::: Supplied information :::

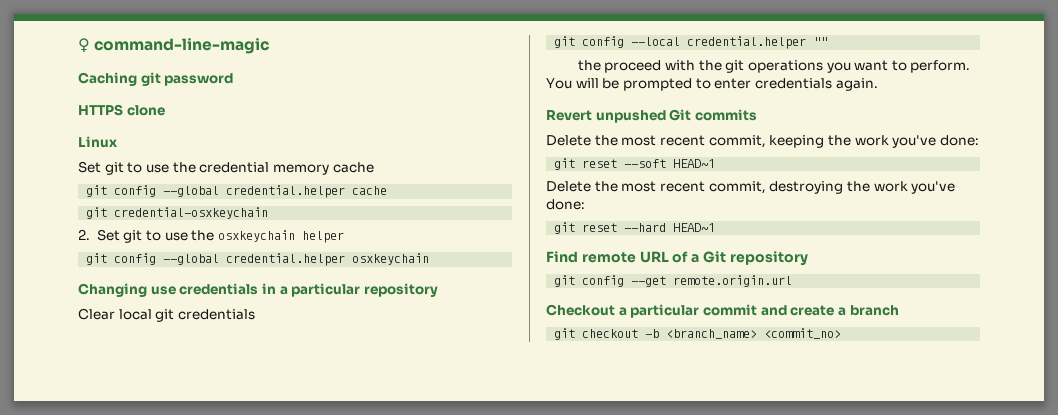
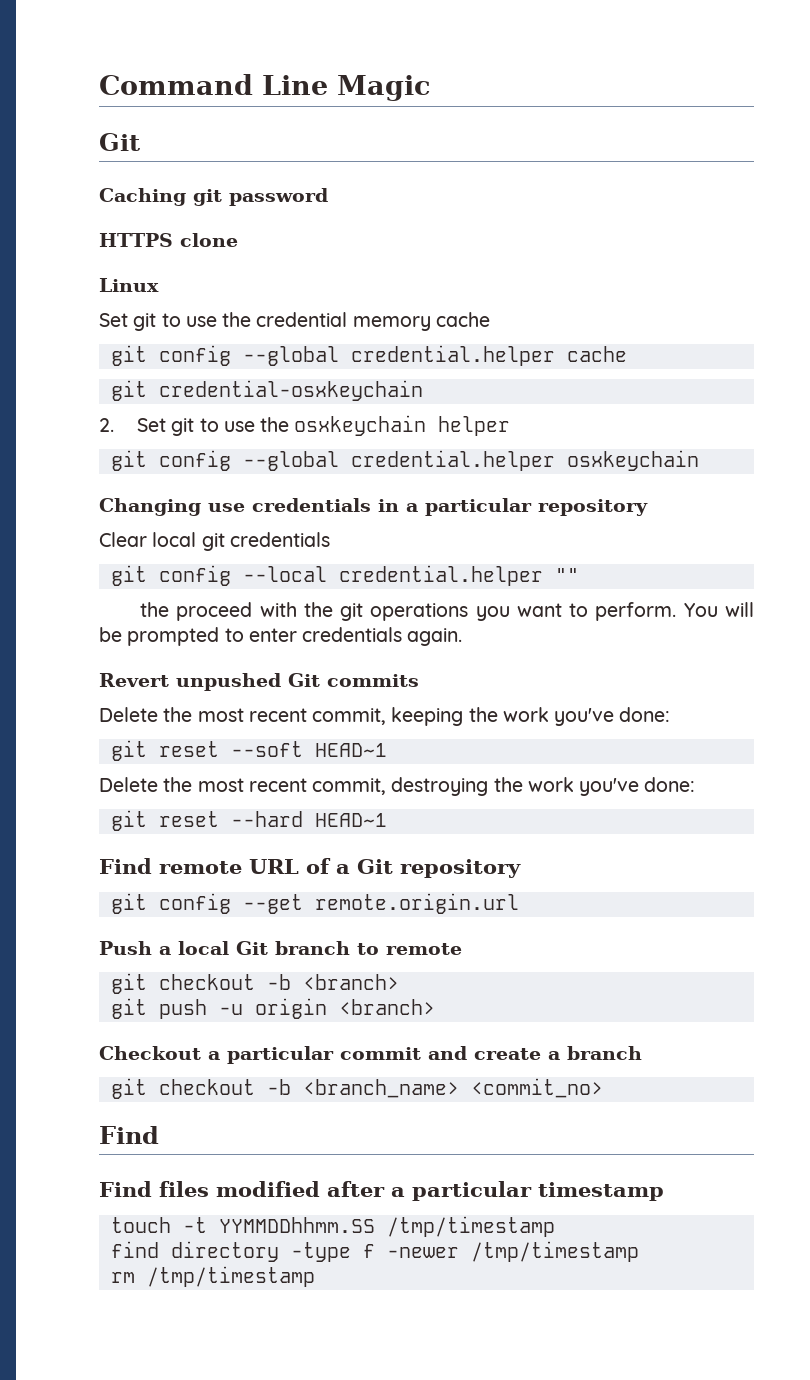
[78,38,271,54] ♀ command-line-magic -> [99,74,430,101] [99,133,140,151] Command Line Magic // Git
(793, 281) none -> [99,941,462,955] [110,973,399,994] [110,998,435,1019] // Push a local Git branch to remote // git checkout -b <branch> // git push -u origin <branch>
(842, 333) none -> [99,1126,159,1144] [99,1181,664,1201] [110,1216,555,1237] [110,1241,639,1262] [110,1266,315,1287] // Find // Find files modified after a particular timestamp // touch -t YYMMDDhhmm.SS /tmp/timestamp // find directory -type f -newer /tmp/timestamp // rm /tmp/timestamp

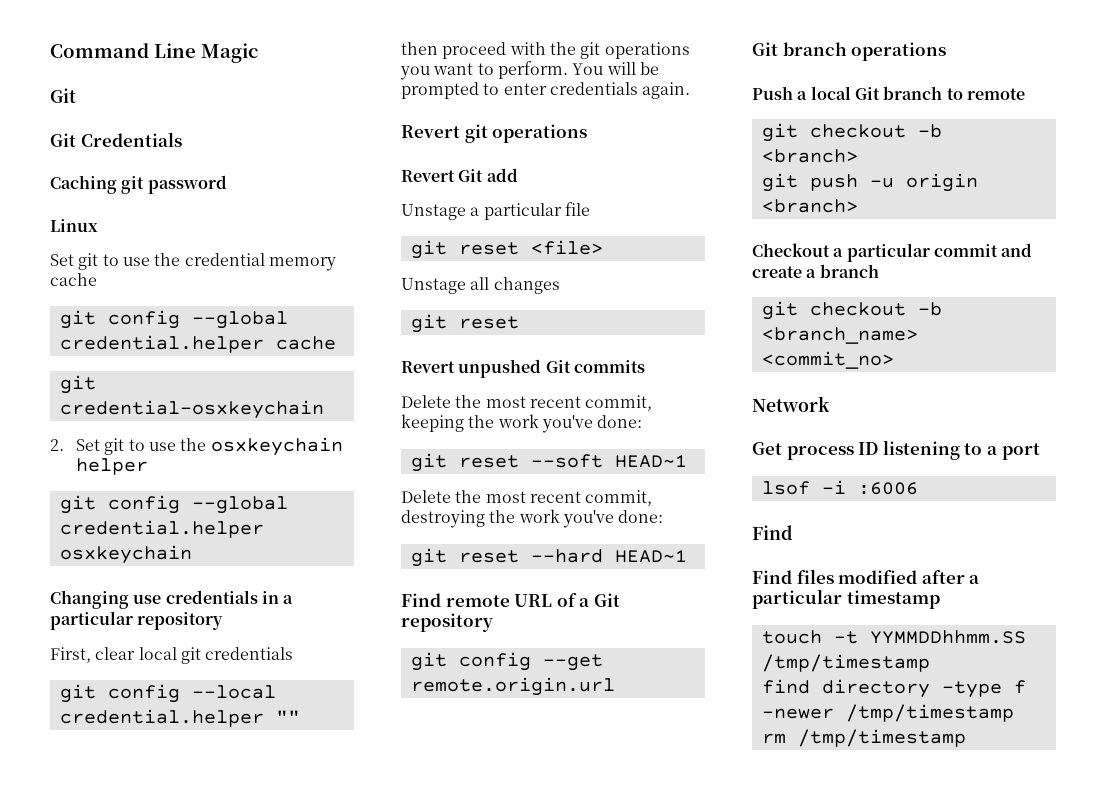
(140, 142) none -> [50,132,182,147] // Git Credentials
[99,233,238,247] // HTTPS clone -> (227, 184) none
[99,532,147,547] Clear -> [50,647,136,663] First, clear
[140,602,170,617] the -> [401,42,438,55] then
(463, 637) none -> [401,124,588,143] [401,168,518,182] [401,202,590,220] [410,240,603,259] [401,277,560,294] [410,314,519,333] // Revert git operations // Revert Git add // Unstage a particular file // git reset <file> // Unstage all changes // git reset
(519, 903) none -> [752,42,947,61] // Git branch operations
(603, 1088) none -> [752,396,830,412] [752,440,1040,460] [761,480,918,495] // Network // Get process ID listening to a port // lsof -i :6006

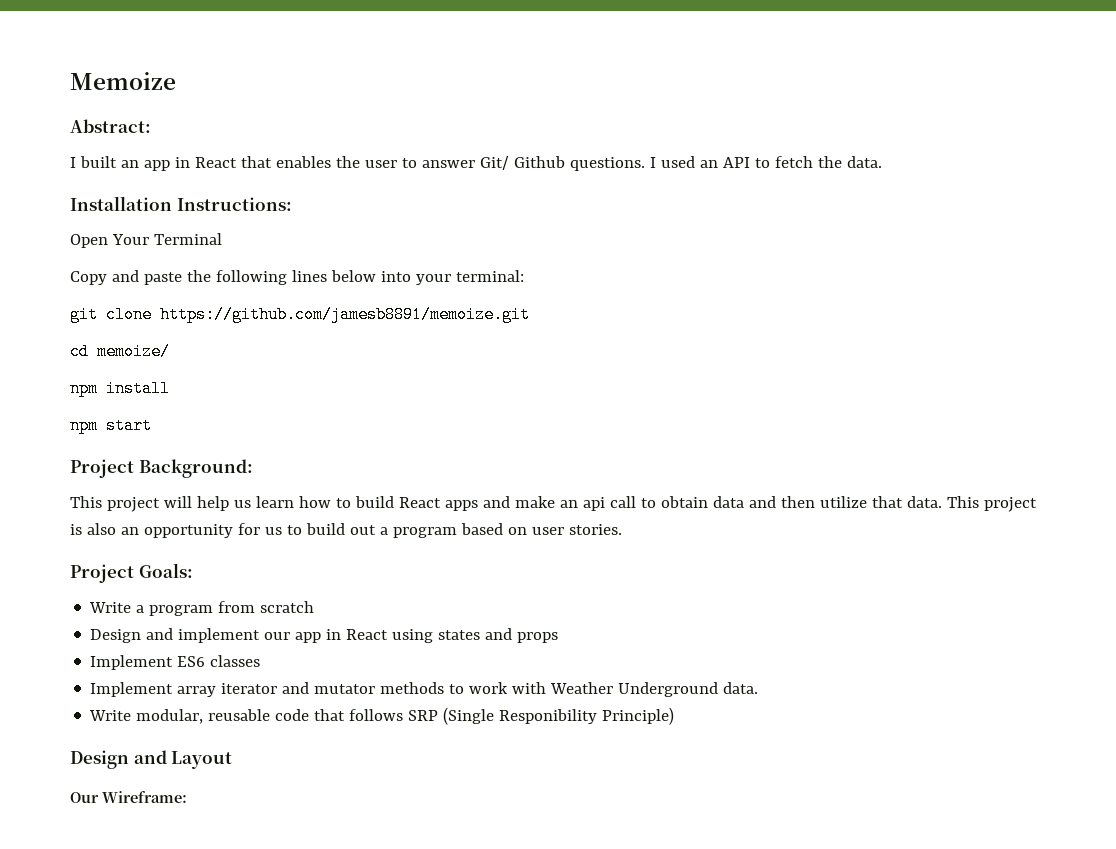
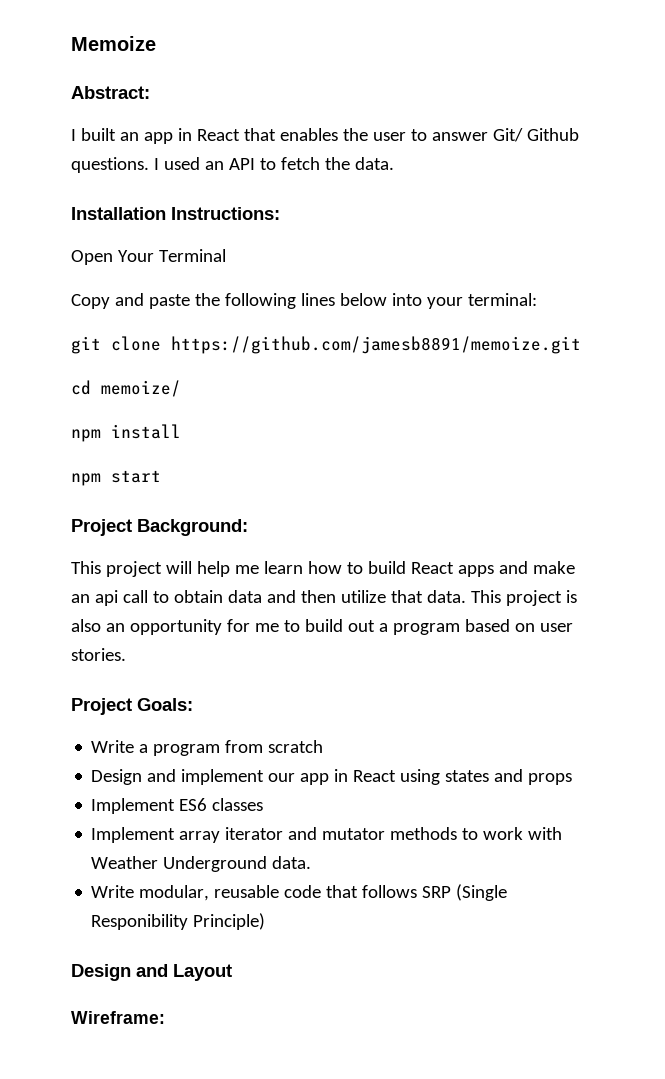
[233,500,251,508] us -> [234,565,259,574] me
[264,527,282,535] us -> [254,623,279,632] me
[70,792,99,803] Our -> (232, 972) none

:::

If a line of the entries above holds "branch", count it, then report the total alone.

2